Proxmox VE 4.1 Infiniband problem

ikn · Mar 13, 2016

Hi.
I am sorry for my bad english

I have 2 cluster on the Proxmox VE ver. 3.4 and 4.1
All equipment is absolutely identical in both clusters
All nodes has 2*X5650 Xeon, 96Gb RAM and InfiniBand Card: Mellanox Technologies MT26428 [ConnectX VPI PCIe 2.0 5GT / s - IB QDR / 10GigE] (rev b0)
Both clusters uses of the same Mellanox infiniband unmanaged switches
In version 3.4 infiniband works well, without any problems.
In version 4.1 with high network activity network (aka vzdump) becomes unavailable.
After that, in the event log there is a message about the loss of a quorum and then reboots the node.

e100 · Apr 7, 2016

I can confirm that this is a real problem.

Here is what I know:
1. There are no kernel messages when the IPoIB network stops working
2. If I ifdown then ifup the IPoIB interface the IB network starts working again
3. Only seems to happen if server is under heavy load from ( lots of IO and/or lots of CPU usage)
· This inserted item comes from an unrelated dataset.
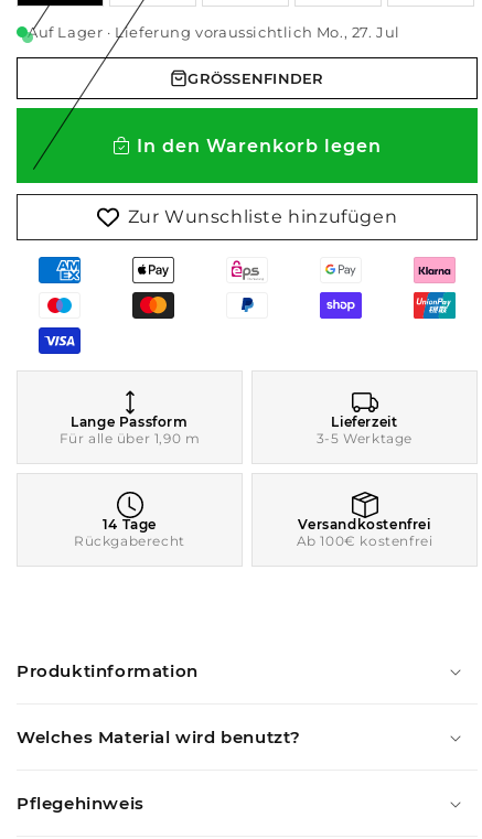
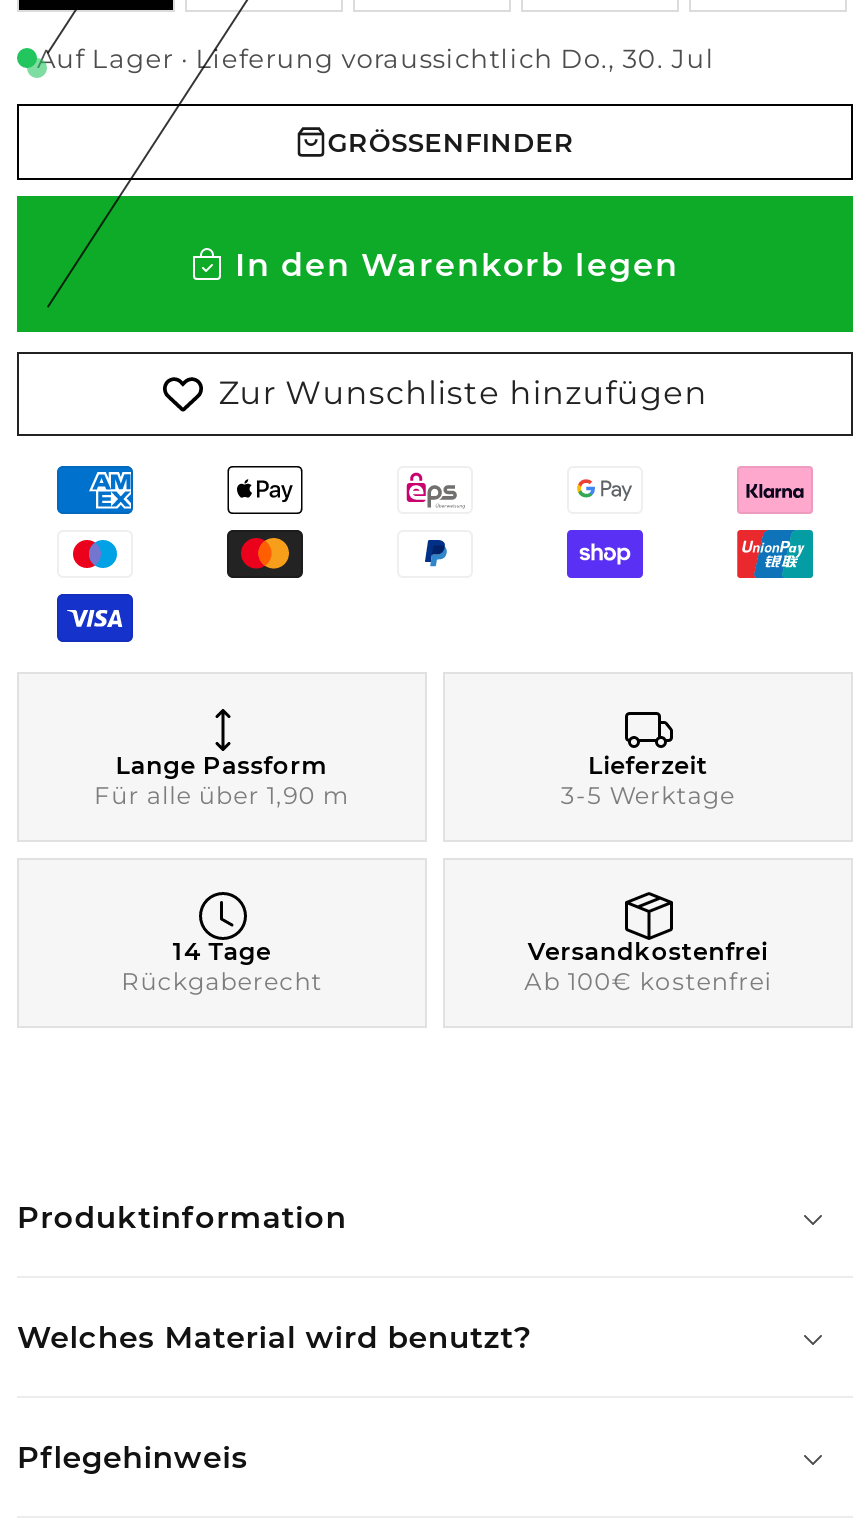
[28,23,400,41] Auf Lager · Lieferung voraussichtlich Mo., 27. Jul -> [37,42,715,74] Auf Lager · Lieferung voraussichtlich Do., 30. Jul

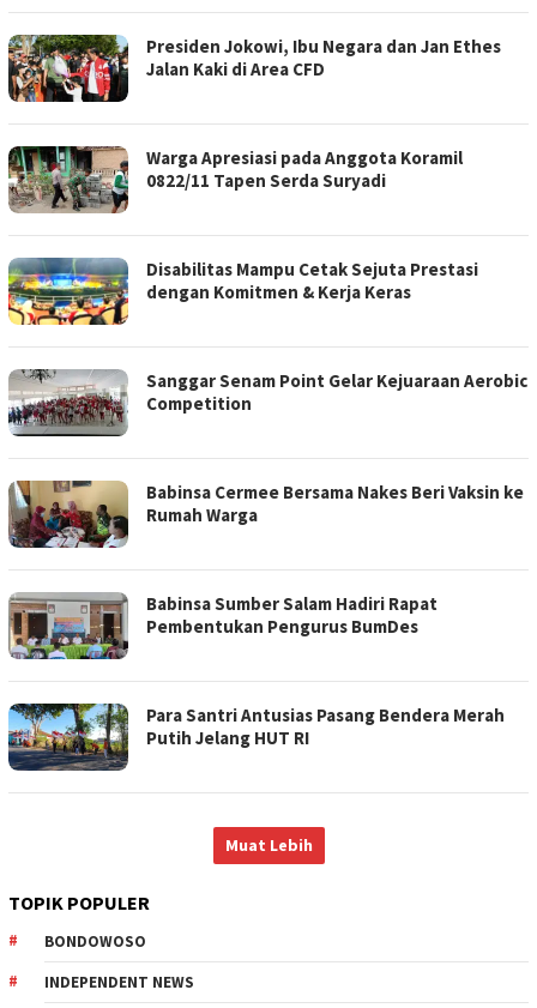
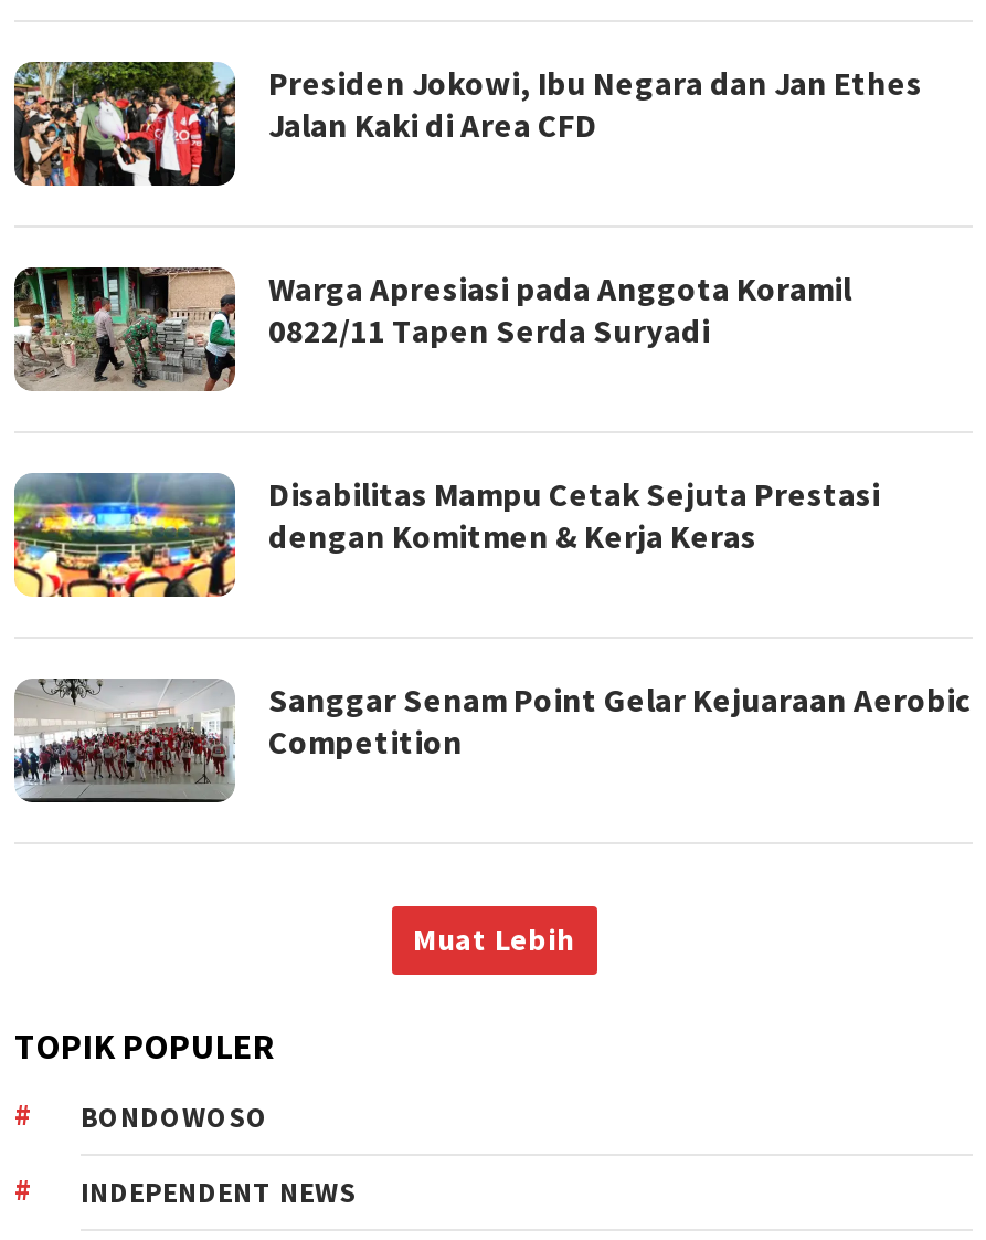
[7,479,524,549] [image] | Babinsa Cermee Bersama Nakes Beri Vaksin ke | Rumah Warga -> none
[7,592,438,660] [image] | Babinsa Sumber Salam Hadiri Rapat | Pembentukan Pengurus BumDes -> none
[7,704,505,772] [image] | Para Santri Antusias Pasang Bendera Merah | Putih Jelang HUT RI -> none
Some additional information.

I had this problem when doing an off-line disk move in the Proxmox interface from CEPH to DRBD9
My disks and network are capable of syncing at 100MB/sec, I had set c-max-rate to 102400 (100MB/s) and experienced this network issue multiple times.
I changed c-max-rate to 10240 (10MB/sec ) and do not have this network issue.

However, on some nodes if I perform the disk move on them even with c-max-rate set to 10MB/sec the network will drop.
Most likely the additional CEPH traffic is triggering the problem.

Code:

# pveversion
pve-manager/4.1-22/aca130cf (running kernel: 4.2.8-1-pve)

The nodes where I have seen this issue have Dual Intel(R) Xeon(R) CPU E5420 @ 2.50GHz

e100 · Apr 7, 2016

I think I discovered my issue.

Some of the DRBD resources were listening on the Infiniband and others on the Ethernet.
After get everything listening on on Infiniband all seems to work just fine.

Apparently I messed up when adding one of the nodes and forgot to specify the IP address of the IB network.

ikn · Apr 7, 2016

After a two month of use I downgrade cluster from version 4.1 to version 3.4.
3.4 works fine.

e100 · Apr 8, 2016

ikn said:
3.4 works fine

I'll not argue with that, as much as I hate to say it 4.x is not production ready yet.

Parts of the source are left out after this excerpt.